- **Try it**
Would you print the listing that follows exactly, but without its pictures?

- **Data for analysis**

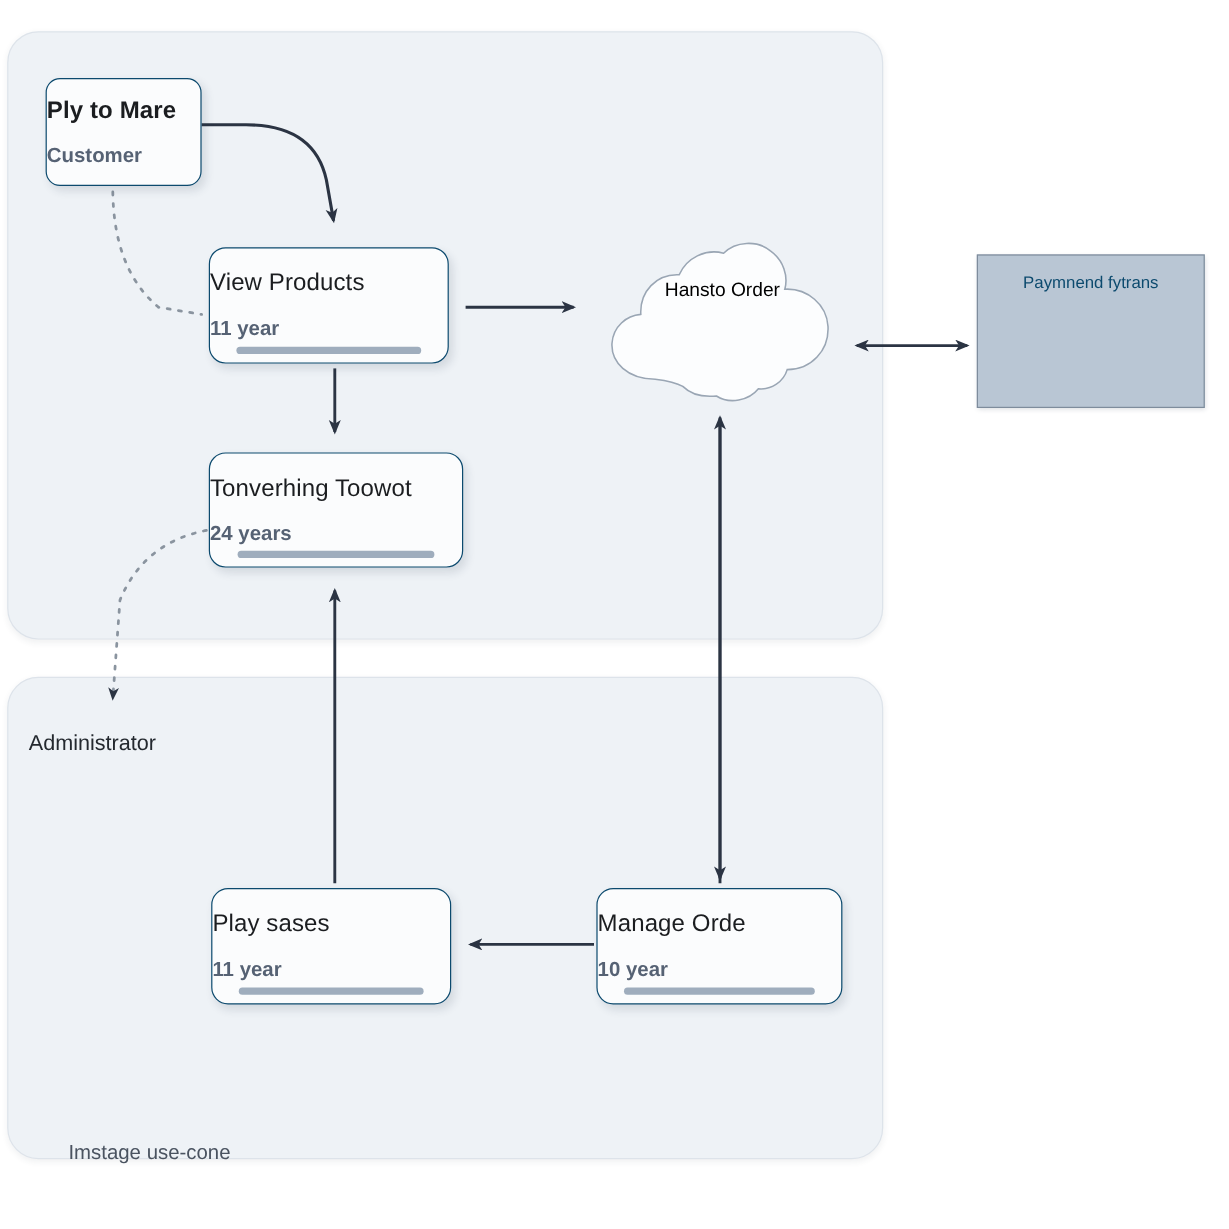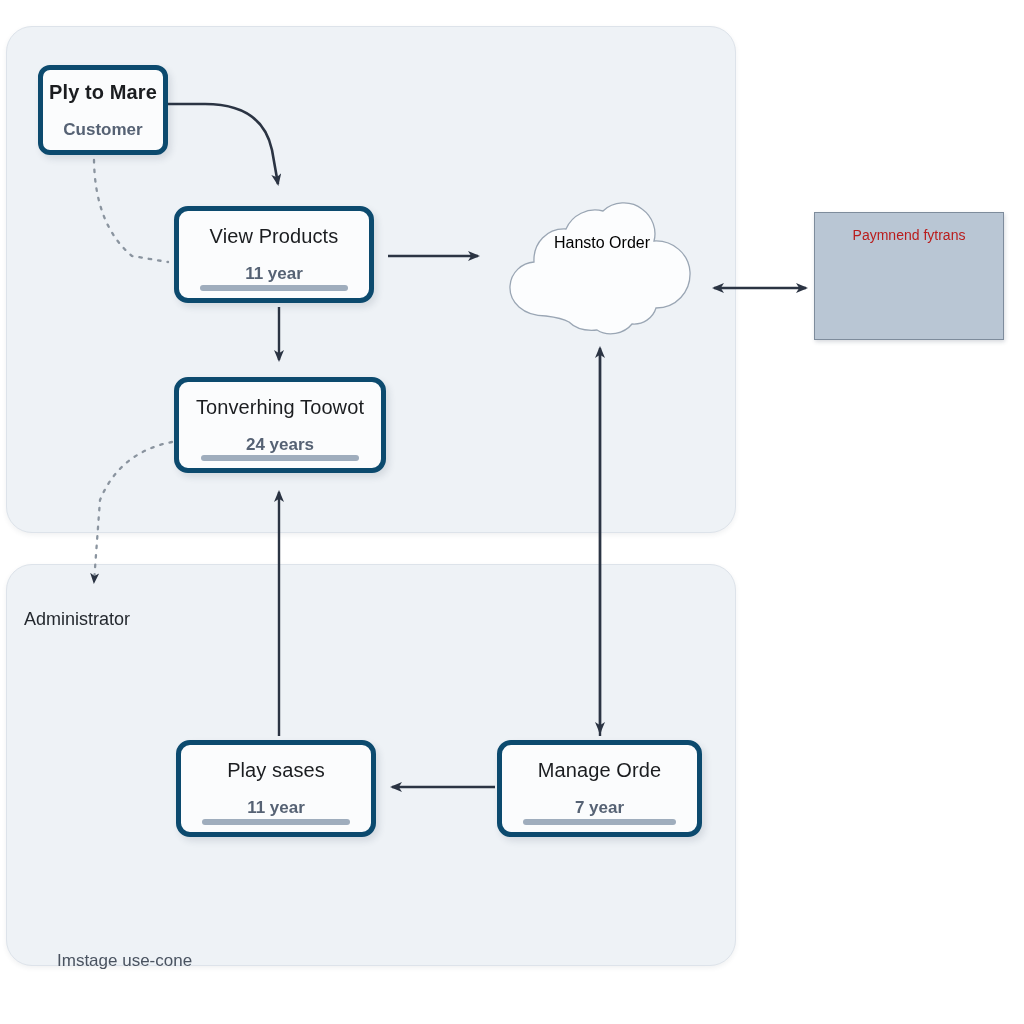--- a/index.html
+++ b/index.html
@@ -37,26 +37,26 @@
     border-radius: 26px;
     box-shadow: 0 2px 5px rgba(40,55,75,0.07);
   }
   #panel-customer { left: 6px;  top: 26px;  width: 728px; height: 505px; }
   #panel-admin    { left: 6px;  top: 564px; width: 728px; height: 400px; }
 
   
   .node {
     position: absolute;
     background: #fbfcfd;
-    border: 5px solid #0c4a6e;
+    border: 1px solid #0c4a6e;
     border-radius: 14px;
     box-shadow: 3px 4px 7px rgba(40,55,75,0.13);
     display: flex;
     flex-direction: column;
-    align-items: center;
+    align-items: flex-start;
     justify-content: center;
     box-sizing: border-box;
   }
   .node .title {
     font-size: 20px;
     color: #1b1d20;
     font-weight: 400;
     letter-spacing: .1px;
     text-align: center;
     line-height: 1.1;
@@ -111,21 +111,21 @@
     background: #b9c6d4;
     border: 1px solid #7e8c9c;
     box-shadow: 1px 2px 4px rgba(40,55,75,0.18);
     box-sizing: border-box;
   }
   #node-system .sys-top {
     position: absolute;
     left: 0; right: 0; top: 14px;
     text-align: center;
     font-size: 14px;
-    color: #b91c1c;
+    color: #0c4a6e;
   }
   #node-system .sys-main {
     position: absolute;
     left: 0; right: 0; top: 64px;
     text-align: center;
     font-size: 24px;
     color: #1b1d20;
   }
 
   
@@ -204,21 +204,21 @@
   </div>
 
   <div class="node" id="node-play">
     <div class="title">Play sases</div>
     <div class="sub">11 year</div>
     <div class="bar"></div>
   </div>
 
   <div class="node" id="node-manage">
     <div class="title">Manage Orde</div>
-    <div class="sub">7 year</div>
+    <div class="sub">10 year</div>
     <div class="bar"></div>
   </div>
 
   <div id="node-cloud">
     <svg width="218" height="142" viewBox="0 0 218 142">
       <path d="M53,118
                C30,118 16,104 17,88
                C18,74 29,65 41,64
                C40,45 54,30 73,31
                C79,17 95,9 110,13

- **Response**
--- a/index.html
+++ b/index.html
@@ -37,26 +37,26 @@
     border-radius: 26px;
     box-shadow: 0 2px 5px rgba(40,55,75,0.07);
   }
   #panel-customer { left: 6px;  top: 26px;  width: 728px; height: 505px; }
   #panel-admin    { left: 6px;  top: 564px; width: 728px; height: 400px; }
 
   
   .node {
     position: absolute;
     background: #fbfcfd;
-    border: 5px solid #0c4a6e;
+    border: 1px solid #0c4a6e;
     border-radius: 14px;
     box-shadow: 3px 4px 7px rgba(40,55,75,0.13);
     display: flex;
     flex-direction: column;
-    align-items: center;
+    align-items: flex-start;
     justify-content: center;
     box-sizing: border-box;
   }
   .node .title {
     font-size: 20px;
     color: #1b1d20;
     font-weight: 400;
     letter-spacing: .1px;
     text-align: center;
     line-height: 1.1;
@@ -111,21 +111,21 @@
     background: #b9c6d4;
     border: 1px solid #7e8c9c;
     box-shadow: 1px 2px 4px rgba(40,55,75,0.18);
     box-sizing: border-box;
   }
   #node-system .sys-top {
     position: absolute;
     left: 0; right: 0; top: 14px;
     text-align: center;
     font-size: 14px;
-    color: #b91c1c;
+    color: #0c4a6e;
   }
   #node-system .sys-main {
     position: absolute;
     left: 0; right: 0; top: 64px;
     text-align: center;
     font-size: 24px;
     color: #1b1d20;
   }
 
   
@@ -204,21 +204,21 @@
   </div>
 
   <div class="node" id="node-play">
     <div class="title">Play sases</div>
     <div class="sub">11 year</div>
     <div class="bar"></div>
   </div>
 
   <div class="node" id="node-manage">
     <div class="title">Manage Orde</div>
-    <div class="sub">7 year</div>
+    <div class="sub">10 year</div>
     <div class="bar"></div>
   </div>
 
   <div id="node-cloud">
     <svg width="218" height="142" viewBox="0 0 218 142">
       <path d="M53,118
                C30,118 16,104 17,88
                C18,74 29,65 41,64
                C40,45 54,30 73,31
                C79,17 95,9 110,13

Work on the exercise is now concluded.